Ilustração: Guilherme Samora, 2013.
Um dos maiores desejos da cantora Rita Lee quando criança era se encontrar com Peter Pan. Aliás, queria que o rapazinho que se recusava a crescer viesse lhe buscar, assumi-la e sumirem, tirá-la daquela vidinha sossegada ainda nada mutante.
E eis que em uma noite, do terraço do casarão onde morava em São Paulo, a ovelhinha negrinha da família avistou Peter no céu! A menina gritava eufórica. O pai apareceu esbaforido, preocupado:
- Peter Pan! Peter Pan! Eu vi o Peter Pan!
- Onde?
- Logo ali no céu, pai!
- Me conta como era.
- Três luzinhas.
- Ok. De que cor?
- Coloridas.
- O que elas faziam?
- Uma dancinha.
- Ok. Como era essa dancinha?
- Mudavam de lugar uma com a outra.
- O que aconteceu depois?
- Sumiram de repente. Juro que eu vi, pai. Não é mentira!
- Rita, eu acredito em você e vou lhe contar uma verdade: Papai Noel, coelho da Páscoa, Deus e o diabo, céu e inferno, essas bobagens não existem, quem compra os presentes é sua mãe. O que você viu não foi o Peter Pan. Você viu um disco voador, minha filha!
Essa história Rita contou em Uma autobiografia (Editora Globo S.A., 2016).
Ela dizia, com sua graça e irreverência, que nascer no dia 31 de dezembro “é sacanagem”, pois levava um ano inteiro literalmente nas costas para no dia do aniversário ficar ouvindo logo cedo “hoje a festa é sua, hoje a festa é nossa, é de quem quiser, quem vier”. E lembra que quando criança, para compensar se consolava repetindo o ditado “os últimos serão os primeiros”. Consolo que logo se desfazia quando um primo chato dizia: “Sim, os primeiros a chegar por último!”.

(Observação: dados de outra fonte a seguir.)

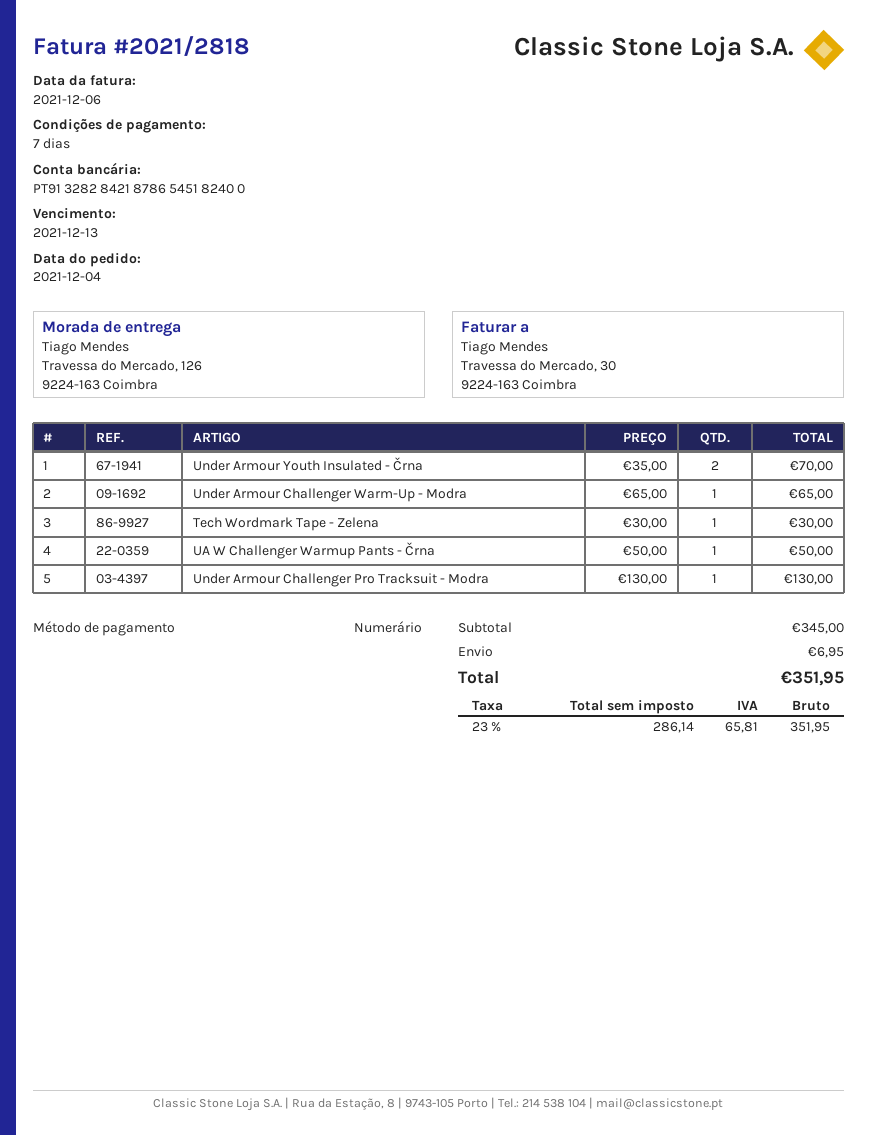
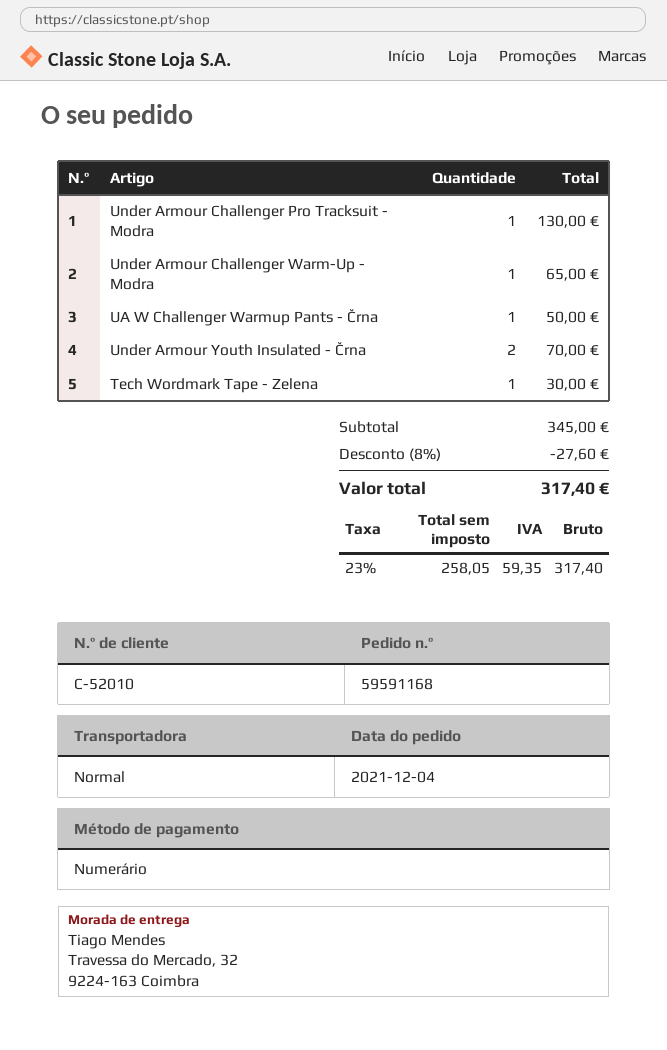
ship to: Travessa do Mercado, 126, 9224-163 Coimbra -> Travessa do Mercado, 32, 9224-163 Coimbra
discount: none -> 8% = 27.60
shipping: 6.95 -> none
net: 286.14 -> 258.05
tax: 23% = 65.81 -> 23% = 59.35
total: 351.95 -> 317.40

Essa é a Rita Lee de quem sempre lembraremos, com seu humor gostosamente debochado, em tudo na vida. Desde quando ela apareceu na música tornou-se a mais completa tradução do Brasil além de Sampa. A deselegância discreta, ou indiscreta elegância, de nossas meninas. Muita coisa boa passou a acontecer em nosso coração nos cruzamentos de todas as avenidas do Brasil. E assim como Drummond dizia que "sem discurso nem requerimento, Leila Diniz soltou as mulheres de vinte anos presas ao tronco de uma especial escravidão", atribuo à cantora as palavras do poeta, e com saudade parafraseio que "toda mulher é meio Rita Lee”.
Uma sacanagem você partir em qualquer dia do ano, Rita para sempre Lee. Mas lá dos céus do seu terraço, nos discos voadores você pisca as três luzinhas coloridas com seu Peter Pan.